Désormais, on vise à obtenir une maladie résiduelle (MRD) négative (absence après traitement de cellules malignes détectables par cytométrie de flux ou séquençage de nouvelle génération), avec des traitements qui allongent la survie sans progression et que l’on peut interrompre (d’où une meilleure qualité de vie et moins d’effets secondaires) et reprendre en cas de rechute. Si une MRD négative est un gage de survie sans progression, elle n’élimine pas en effet l’existence d’un clone résiduel, et le risque de rechutes reste inéluctable.

Certaines situations imposent toutefois d’être plus agressif. Ainsi, pour le myélome du sujet jeune, il faut obtenir d’emblée une MRD négative, d’où l’intérêt de l’autogreffe afin d’obtenir la réponse la plus profonde possible. De même, dans les lymphomes de haut grade on vise une réponse immédiate, la rechute amputant considérablement l’espérance de vie.

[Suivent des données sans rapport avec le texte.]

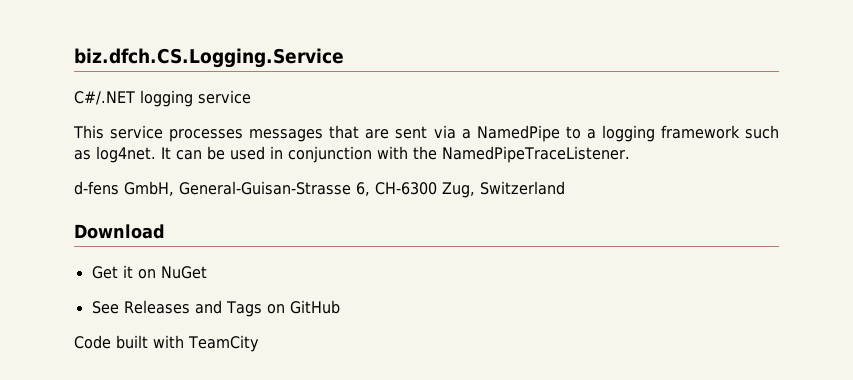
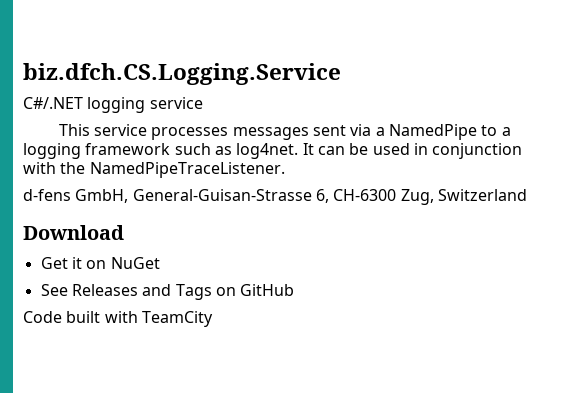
[329,125,390,139] that are -> (309, 133) none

Les cellules CAR-T, des vedettes d'exception

Traitement assez révolutionnaire, les cellules CAR-T font désormais la une des congrès d'hématologie, même si elles restent encore quasiment inaccessibles aujourd'hui. Il s'agit de recueillir les lymphocytes T du patient et de les modifier génétiquement afin de les équiper d’un récepteur (le CAR) qui va les rendre capables de reconnaître et détruire les cellules malignes avant de les réinjecter au malade. Les résultats sont assez spectaculaires, car cette technique s'adresse à des patients pour qui on ne dispose plus d'alternatives thérapeutiques. Diverses études ont été présentées cette année, avec des résultats dans les lymphomes diffus à grandes cellules, dans les LLC, le myélome ou la LAL. Mais on manque encore de recul, et leurs effets secondaires sont potentiellement sévères, en particulier au niveau neurologique ou immunologique, avec des “orages cytokiniques”. La technique reste très complexe, car les CAR-T cells ne sont actuellement produites qu'aux USA, le délai entre le prélèvement et la réinjection est de l'ordre de trois mois, et même si une seule injection suffit, son prix est de 300 à 400 000 euros.